🤖 AI Summary
Joint geometric and motion reconstruction of articulated objects is a critical challenge in digital twin construction. Existing approaches predominantly adopt a decoupled paradigm—reconstructing geometry first, then aligning motion—which leads to complex pipelines, poor generalization, and limited scalability to multi-part articulated systems. This paper introduces MPArt, a unified differentiable 3D Gaussian representation framework that jointly embeds geometry and articulation within a shared parametric space, enabling end-to-end optimization.

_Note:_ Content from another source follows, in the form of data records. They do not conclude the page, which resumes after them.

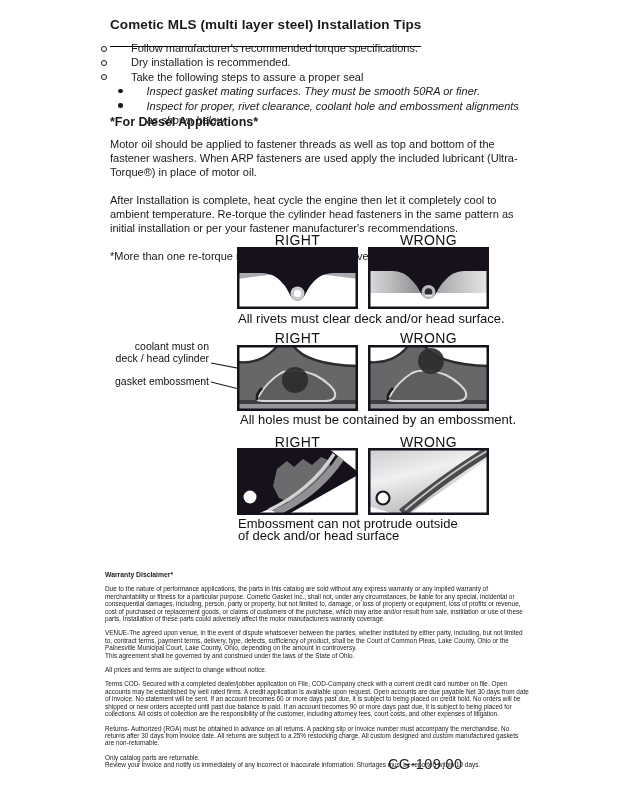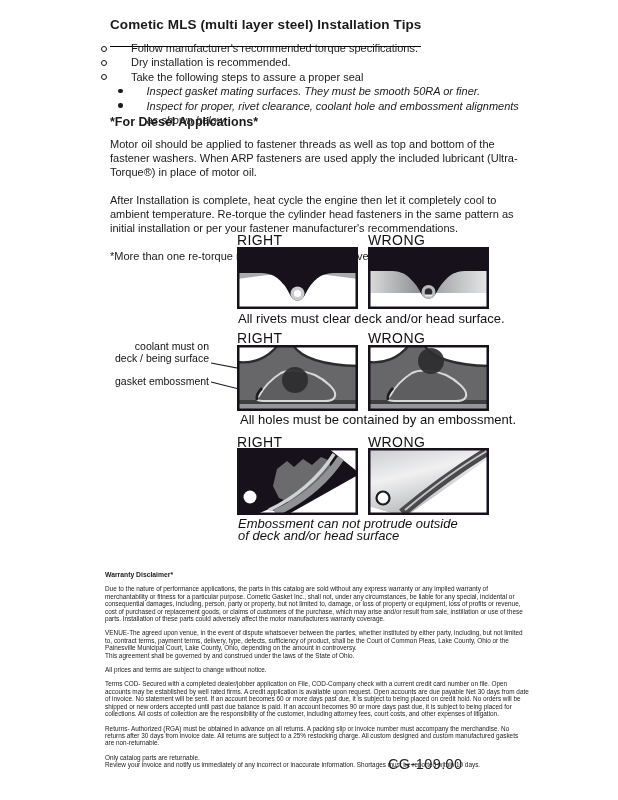"RIGHT" .dg-title { text-align: none -> center }
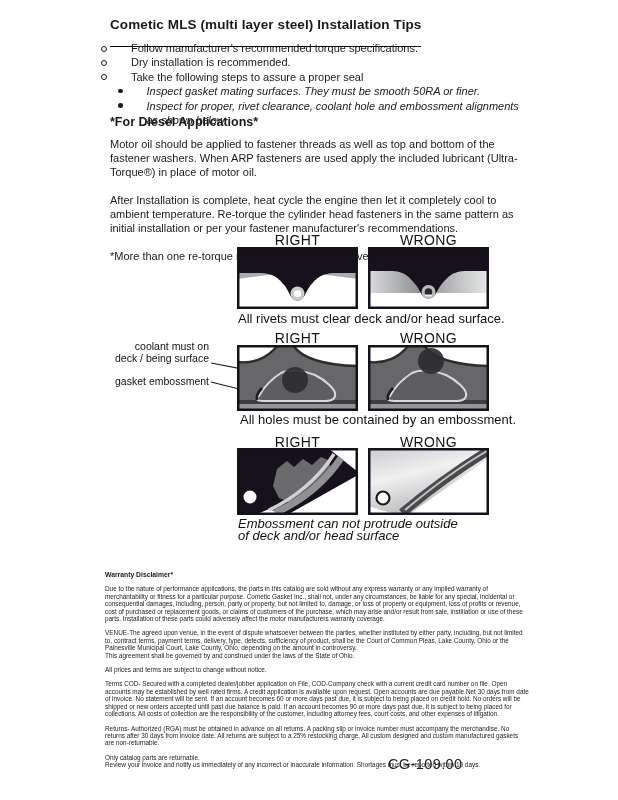"deck / being surface" div { text: being surface -> head cylinder }
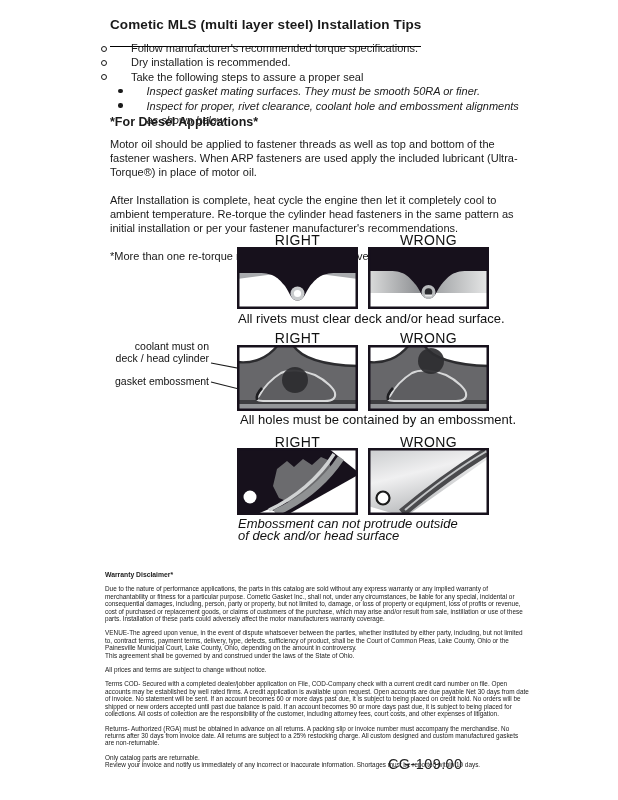"Embossment can not protrude outside" #row3 .dg-caption { font-style: italic -> none }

MPArt comprises a part-aware motion decomposition network and a differentiable rendering-based articulated Gaussian modeling module. Evaluated on the newly introduced MPArt-90 multi-part benchmark, it demonstrates strong generalization to articulated systems with up to 20 parts and achieves state-of-the-art accuracy in both part-level geometry reconstruction and motion estimation. The method directly enables downstream applications including robotic simulation and human-scene interaction modeling.
📝 Abstract
Reconstructing articulated objects is essential for building digital twins of interactive environments. However, prior methods typically decouple geometry and motion by first reconstructing object shape in distinct states and then estimating articulation through post-hoc alignment. This separation complicates the reconstruction pipeline and restricts scalability, especially for objects with complex, multi-part articulation. We introduce a unified representation that jointly models geometry and motion using articulated 3D Gaussians. This formulation improves robustness in motion decomposition and supports articulated objects with up to 20 parts, significantly outperforming prior approaches that often struggle beyond 2--3 parts due to brittle initialization. To systematically assess scalability and generalization, we propose MPArt-90, a new benchmark consisting of 90 articulated objects across 20 categories, each with diverse part counts and motion configurations. Extensive experiments show that our method consistently achieves superior accuracy in part-level geometry reconstruction and motion estimation across a broad range of object types. We further demonstrate applicability to downstream tasks such as robotic simulation and human-scene interaction modeling, highlighting the potential of unified articulated representations in scalable physical modeling.